[[ Provided data, beginning ]]

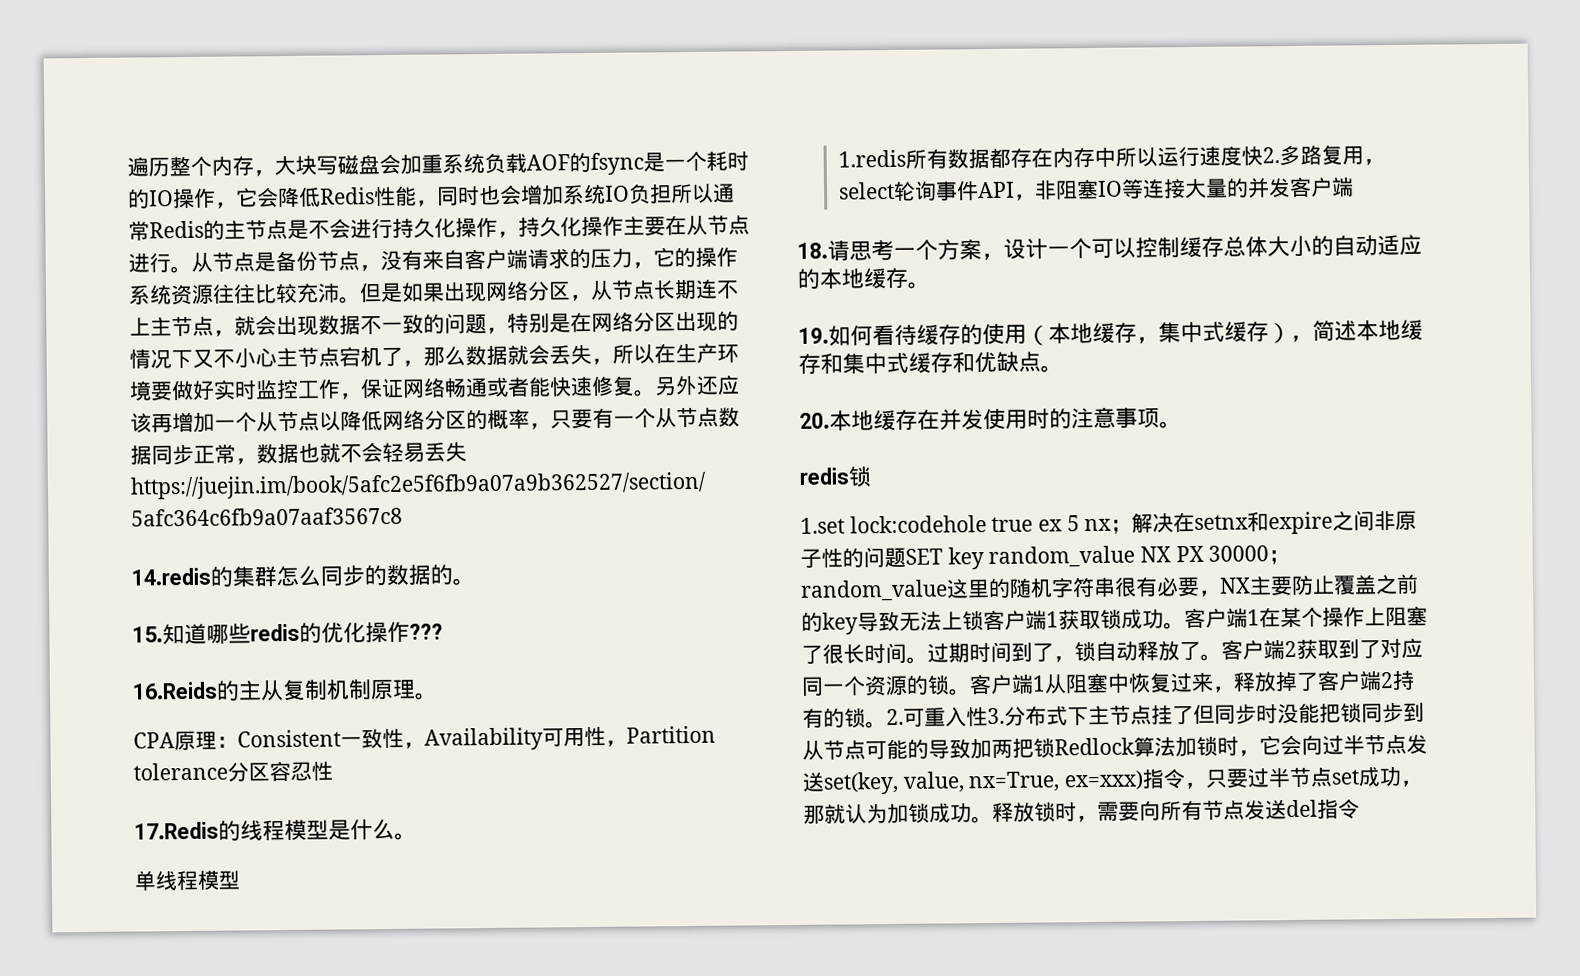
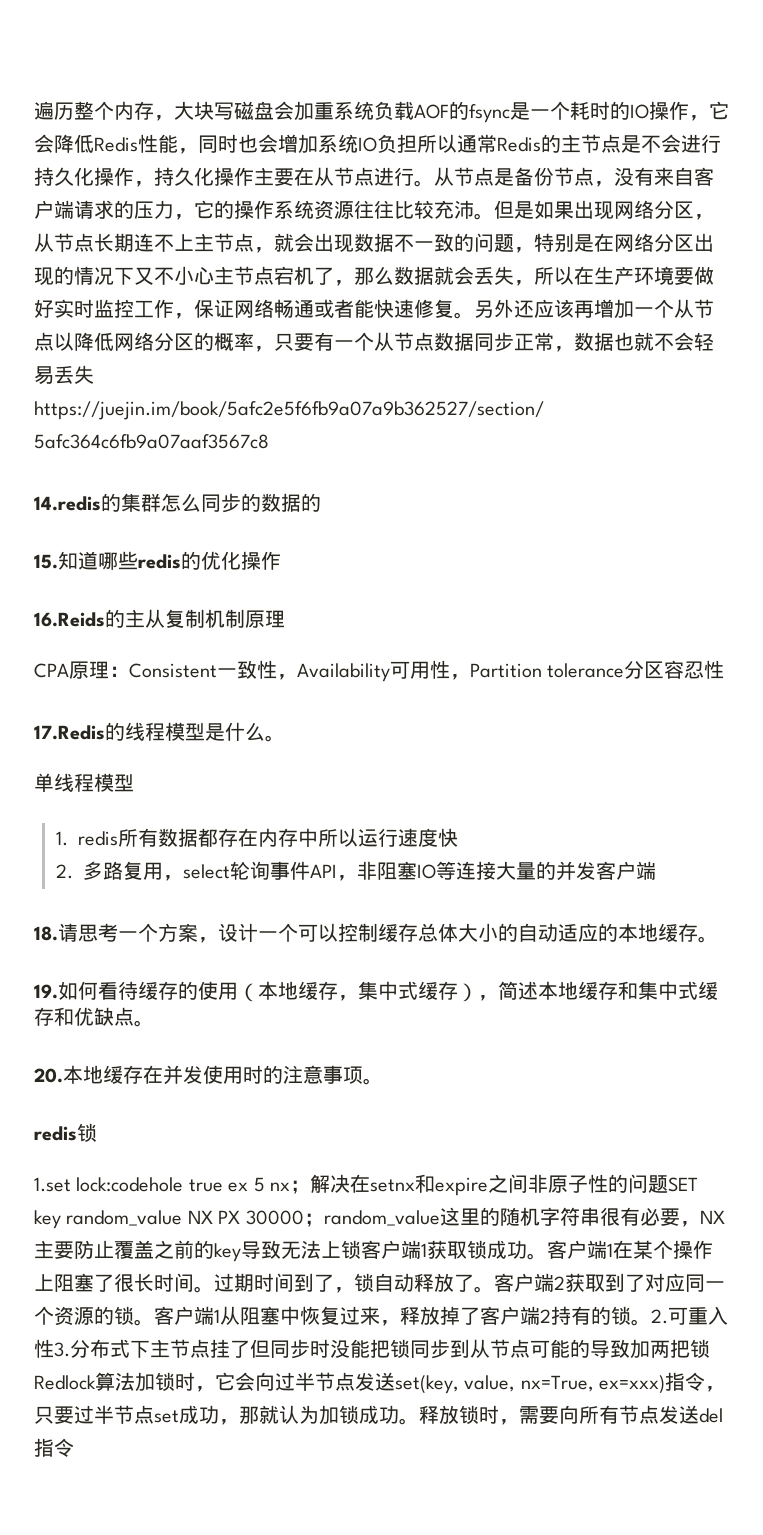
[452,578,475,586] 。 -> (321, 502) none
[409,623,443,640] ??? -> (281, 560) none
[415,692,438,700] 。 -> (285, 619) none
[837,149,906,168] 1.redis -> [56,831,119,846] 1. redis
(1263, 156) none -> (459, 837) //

[[ Provided data, end ]]
[[ Provided data, beginning ]]

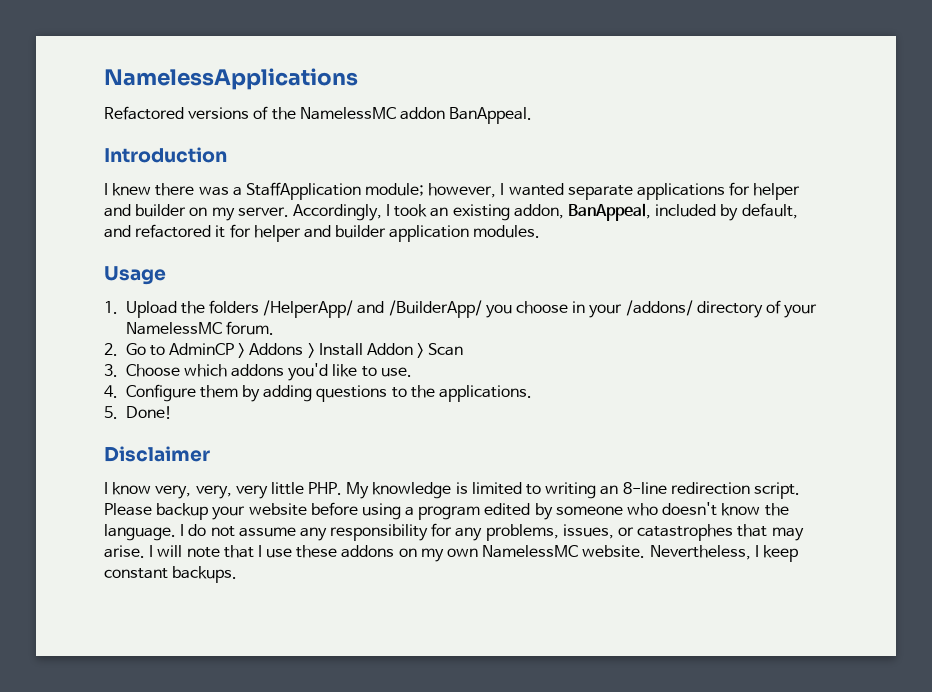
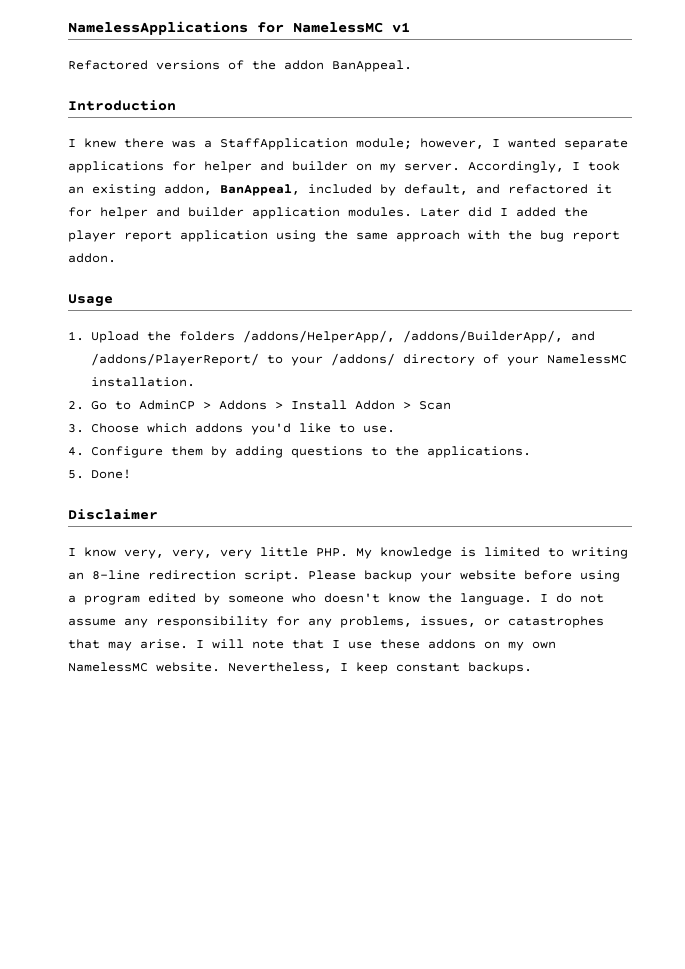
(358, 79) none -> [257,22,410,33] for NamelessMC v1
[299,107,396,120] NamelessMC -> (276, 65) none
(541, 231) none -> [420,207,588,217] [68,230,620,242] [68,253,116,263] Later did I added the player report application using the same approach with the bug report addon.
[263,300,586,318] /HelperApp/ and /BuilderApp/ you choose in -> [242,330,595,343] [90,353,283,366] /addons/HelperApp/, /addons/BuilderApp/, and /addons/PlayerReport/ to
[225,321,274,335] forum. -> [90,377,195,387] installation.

[[ Provided data, end ]]

Work item — Your answer should consist of the lines from the line with "[415,692,438,700] 。 -> (285, 619) none" to the line with "(1263, 156) none -> (459, 837) //" above, repeated exactly, both ends included.

Answer for this exercise —
[415,692,438,700] 。 -> (285, 619) none
[837,149,906,168] 1.redis -> [56,831,119,846] 1. redis
(1263, 156) none -> (459, 837) //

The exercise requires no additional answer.